Template 2: “The Chill Follow-Up (No Guilt Trip)”
Use when: They didn’t reply and you don’t want to sound like a needy intern.
Subject: might’ve totally missed the mark
Body:
forgot to say — someone in [their industry] used this to cut down [annoying workflow]
not sure if it’d click for you too, but I can send you the gist if you’re curious
cool either way
Template 3: “I Know Price Is Weird”
Use when: You hit a price objection and want to reframe without sounding defensive.
Subject: re: the price thing
Body:
fair point on price — totally get that
most folks felt the same until they saw it basically replaced a bunch of tools/ops/stress
not saying it’s magic, just surprised a few teams with how fast it clicked
want me to show how they used it? no strings
Template 4: “Warming Up a Cold Lead (Without Being Weird)”
Use when: You’re re-engaging someone who ghosted.

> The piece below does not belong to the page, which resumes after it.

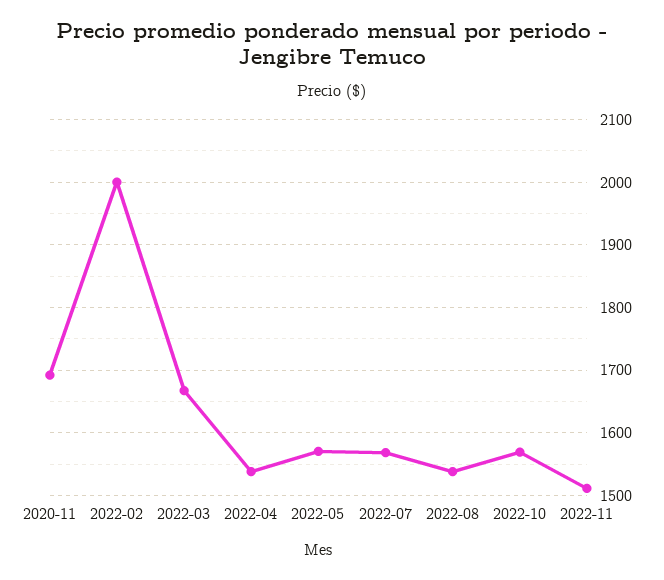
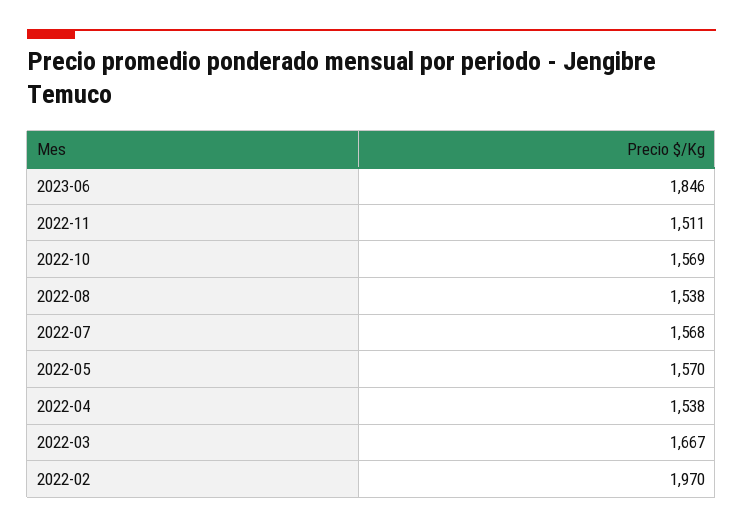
2020-11: 1690 -> none
2022-02: 2000 -> 1970
2023-06: none -> 1846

Subject: final nudge (promise)
Body:
not sure if this is still on your radar — if not, totally cool
just figured I’d lob this over in case the timing’s better now
no pressure, just felt unfinished
Template 5: “Your Workflow Looks Like a Headache”
Use when: You spot a real pain point from the outside and want to gently poke it.
Subject: this might be dumb
Body:
your [process/team/set up] looks solid — but guessing [insert pain point] is still kinda annoying?
we put together something that smooths it out — nothing wild, just does the boring bits for you
happy to share if you’re into that sorta thing
Bonus Tips
- Write like you’re texting a smart friend — not like you’re applying for a job.
- The best emails sound like the sender didn’t try that hard (but actually thought deeply).
- Avoid the fake flattery, ditch the intros — just get to the point in a nice way.